Sunday, October 28, 2018

The Bay, The Channel, and The Fish




There was a time, prior to 1973, when there was a naval air station at Quonset Point, Rhode Island. The Navy stationed two Essex Class aircraft carriers there, which meant there was a deep water channel running from just east of Brenton Tower at the mouth of the East Passage to Narragansett Bay, all the way in to the carrier piers at the air station. The station is gone, and the two carriers, the Intrepid and the Essex, are long gone to scrap.
Naturally, this channel was a prominent feature on the navigational charts of the lower bay. In the early seventies recording fathometers became available to the general boating public at reasonable prices, and as you steamed your boat over this channel, it would appear on the recorded trace as a ditch with sides cut at near right angles.
Two things happened almost simultaneously around ‘73. First, Dad shifted from open ocean fishing to working Narragansett Bay. Second, the two major Rhode Island municipal sewerage treatment plants that had functioned improperly for so many years were upgraded significantly, thanks to a federal lawsuit. The second item was critical. In the course of a single year the menhaden, a small fish that held a critical link in the food chain of two important salt water game fishes, returned to Narragansett Bay in massive numbers. With the menhaden came their predators.

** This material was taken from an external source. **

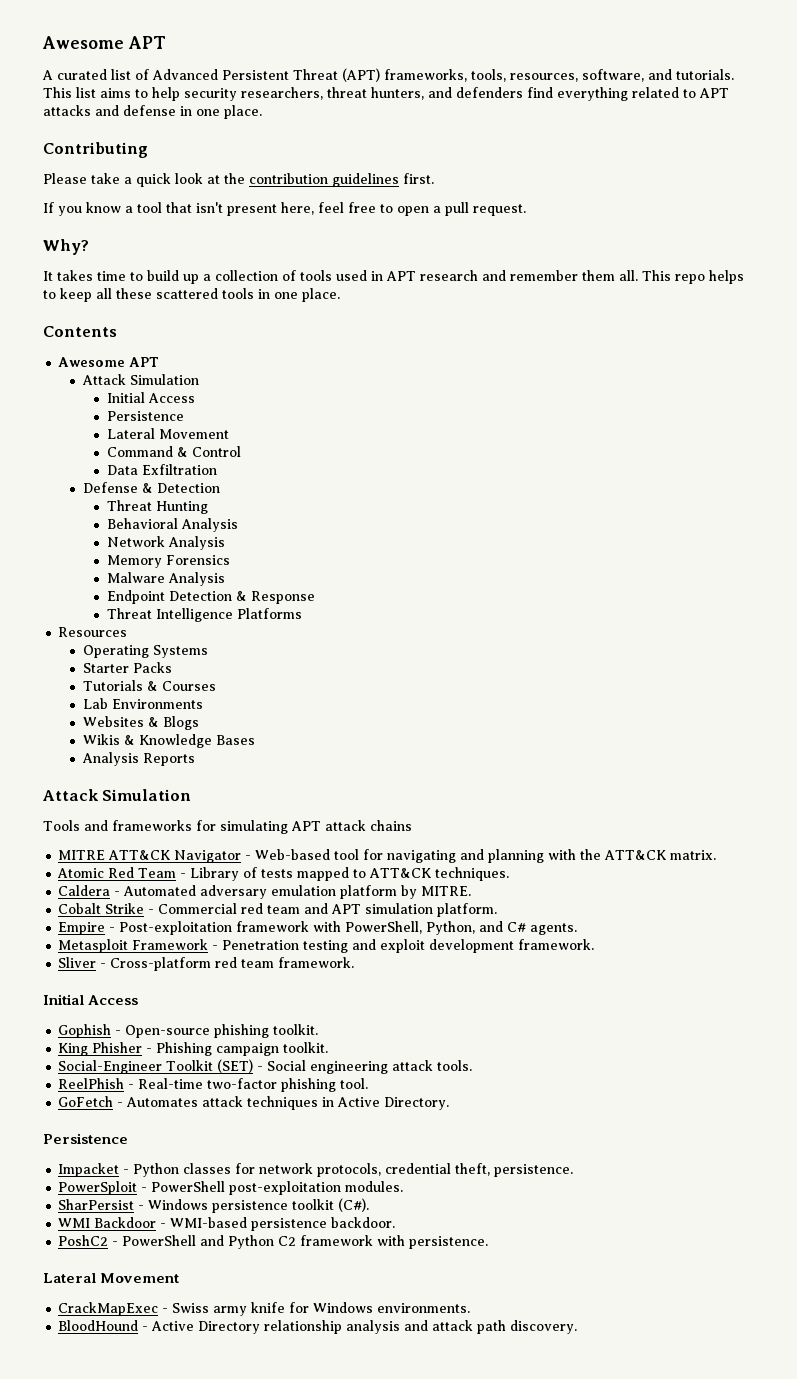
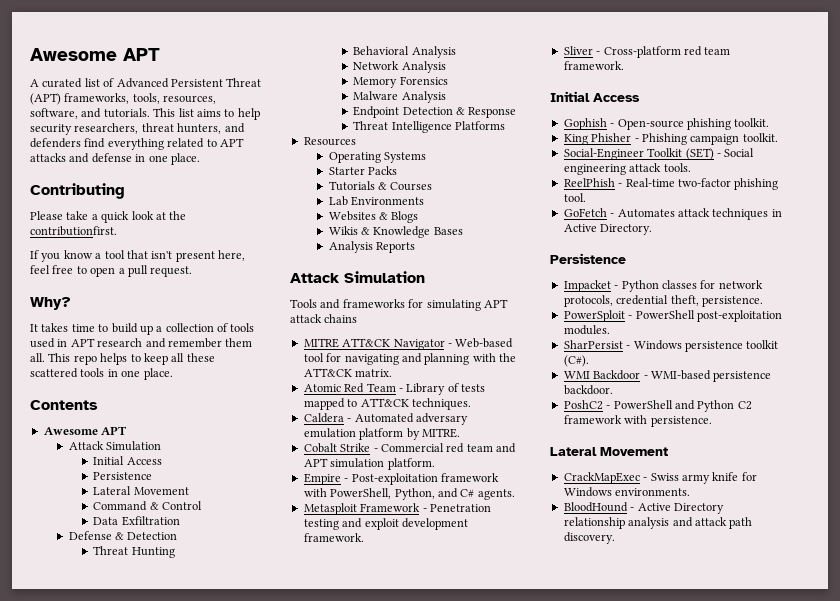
- Please take a quick look at the contribution guidelines first.
+ Please take a quick look at the contributionfirst.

Menhaden swim in huge, tight schools, where bluefish and stripped bass feed on them. As the larger fish tear into the schools of menhaden, the schools move toward the surface of the sea in an attempt to escape their predators. In their panic, the menhaden don’t realize they are running out of water as some of them leap out into the air before falling back into the sea. This causes a ‘boiling’ effect on the surface as the (most often) bluefish feed on the smaller fish. Blues are voracious feeders, with four rows of teeth.
If Dad and I were out on the Bay and spotted the menhaden ‘boiling’ we would make a bee line for the area, taking care to stand off from the ‘boiling’ spot itself. If you cruised your boat right through it, you would drive the menhaden school under and disperse the fish.
We would lie to about ten yards off the school, casting our spinning rods or fly rods into that feeding frenzy. With luck we would entice one or more large bluefish that were feeding on the menhaden to take our lures. Blues are great fighters. A twenty pound blue will give you as good a fight as a forty pound stripper. The idea was to give the feeding frenzy a wide berth; sometimes it broke up on its own.
But back to the carrier channel. The really big blues and strippers didn’t come to the surface much except at night. To get them you put a line deep, just down to the edge of the carrier channel, using lead or wire line. Dad was a master of this. He would run the boat at about two to three knots, trolling those lines just right, back and forth over the edge of the carrier channel. He’d watch the fathometer to ensure the lures were floating back and forth along the edge, and get us into plenty of big blues. That wasn’t as exciting as casting into an acre of boiling menhaden, but it got you into big fish that took quite a while to bring to the stern of the boat. It was exciting to see that dim gray form come into view from deep in the water as the details of an eighteen pound bluefish came into focus, and you tried like heck to not lose her in the last few moments before Dad set the gaff.
Long after Dad could no longer go out on the water we would sit and talk about those days with a special fondness. When dementia had robbed him of so much, it never robbed him of those memories. During the last full day of his life, when he was confined to a hospital bed, he motioned me close, and in a soft voice we talked about those trips on Narragansett Bay, about the different lures, and how they were effective in different circumstances. He even brought up the fact that the flasher on that fathomer wasn’t much good, so it was a damned good thing that we had the paper trace.
After Dad died, I took one of his best salt water reels, a Penn Mariner, that I had cleaned up and lubed so that it was ready to go, and sent it to my son. He is an avid collector of all things family, and he treasures it. It’s not just a relic. The same reel is coveted by fishermen on the Alaskan coast. I know he’ll treat it right, and he has my stories about fishing with Dad.